Uber founder Travis Kalanick has reportedly raised $400 million for his next act from Saudi Arabia. He'll be competing directly with his old company.

Travis KalanickJosiah Kamau/BuzzFoto via Getty Images

Travis Kalanick, the ousted founder of Uber,is quickly scaling up his next act.

According to The Wall Street Journal's Rory Jones and Rolfe Winkler, the billionaire quietly raised $400 million Saudi Arabia's sovereign-wealth fund in January, in a deal that values CloudKitchens, a delivery-only restaurant company at $5 billion.

Saudi Arabia, notably, was one of Uber's biggest backers before Kalanick was booted from its C-suite amid a scandal-ridden year in 2017. It's also one of the kingdom's first major investments since the murder of American journalist Jamal Khashoggi last year, which has caused some investors - but not all - to reconsider their ties to the regime.
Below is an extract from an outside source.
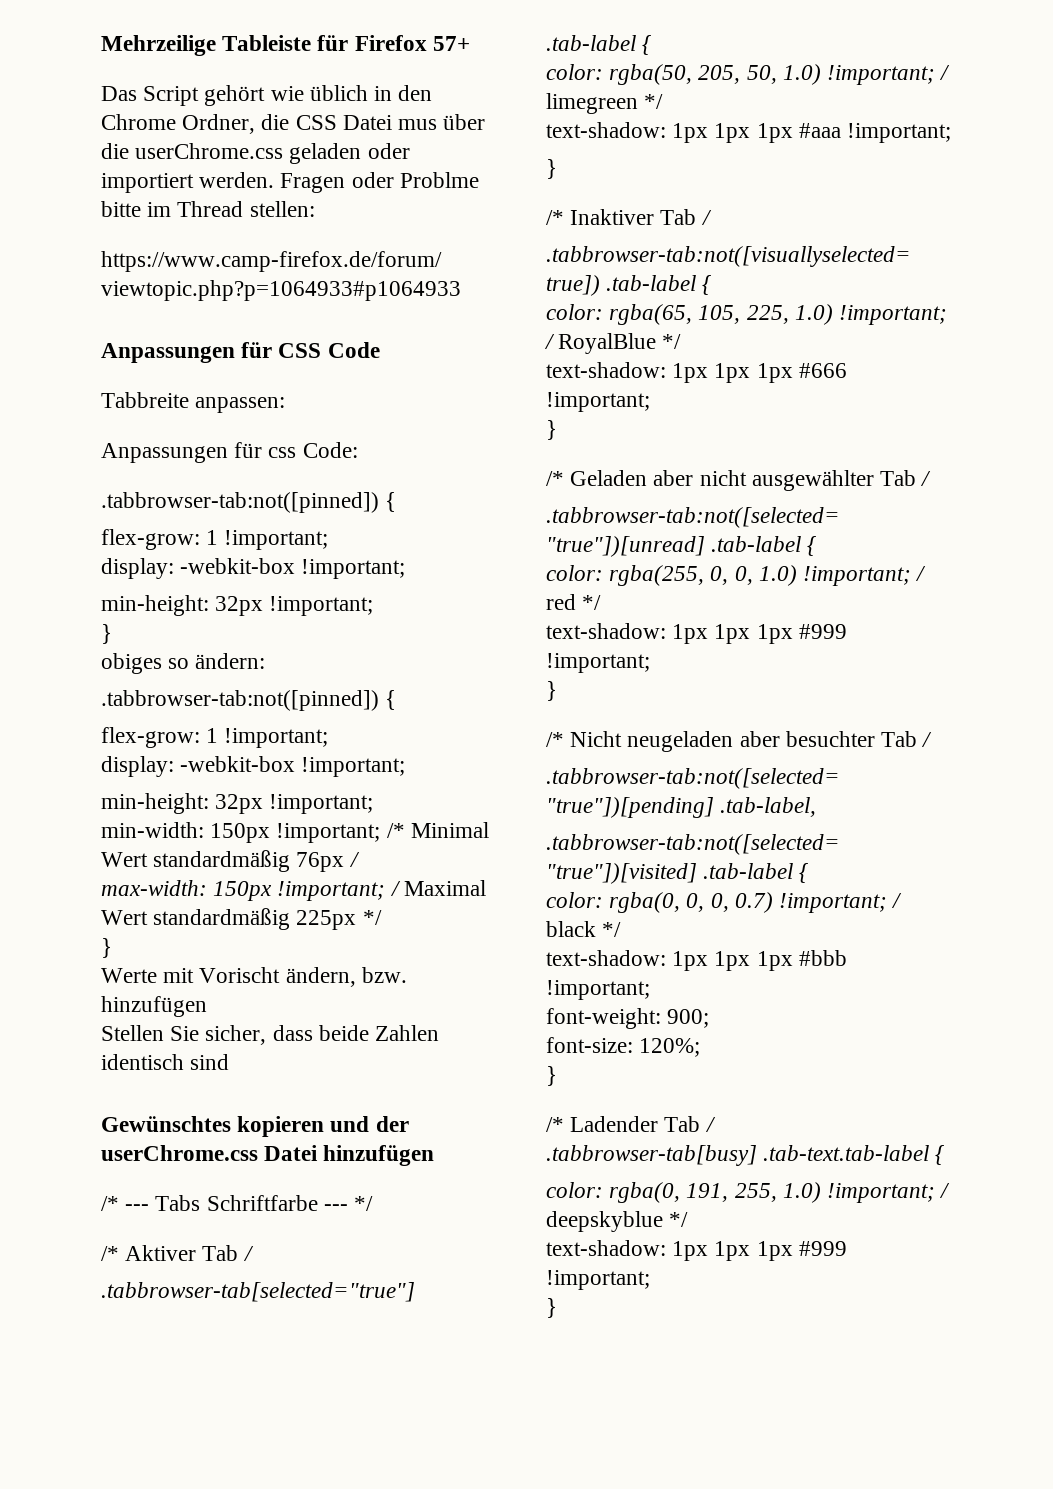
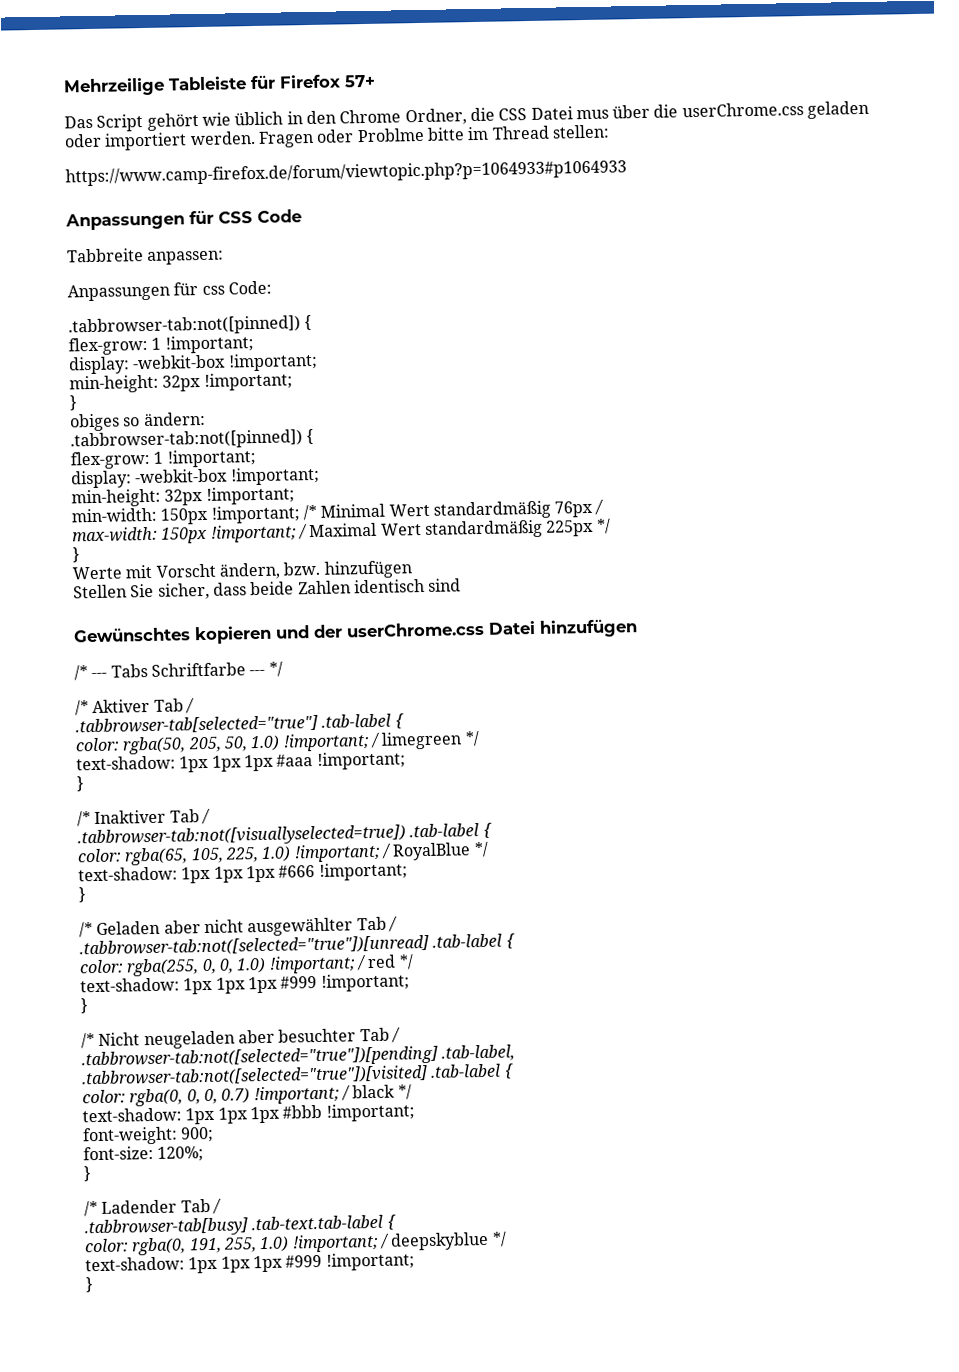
[199,967,281,983] Vorischt -> [155,563,216,578] Vorscht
Kalanick and the company did not respond to requests for comment from Business Insider

According to its website, Cloud Kitchen supports other restaurants in their delivery efforts by providing a full kitchen optimized for takeout orders, as opposed to traditional front-of-house service. Partners advertised online include New York street-food favorite The Halal Guys, Fat Sal's Deli, and more. It also has its own delivery restaurants

"Everything about the restaurant experience is designed for walk-ins and reservations," the company says. "And while delivery is an increasing percentage of the business, many operators are forced to trade-off the dine-in experience with a booming delivery business."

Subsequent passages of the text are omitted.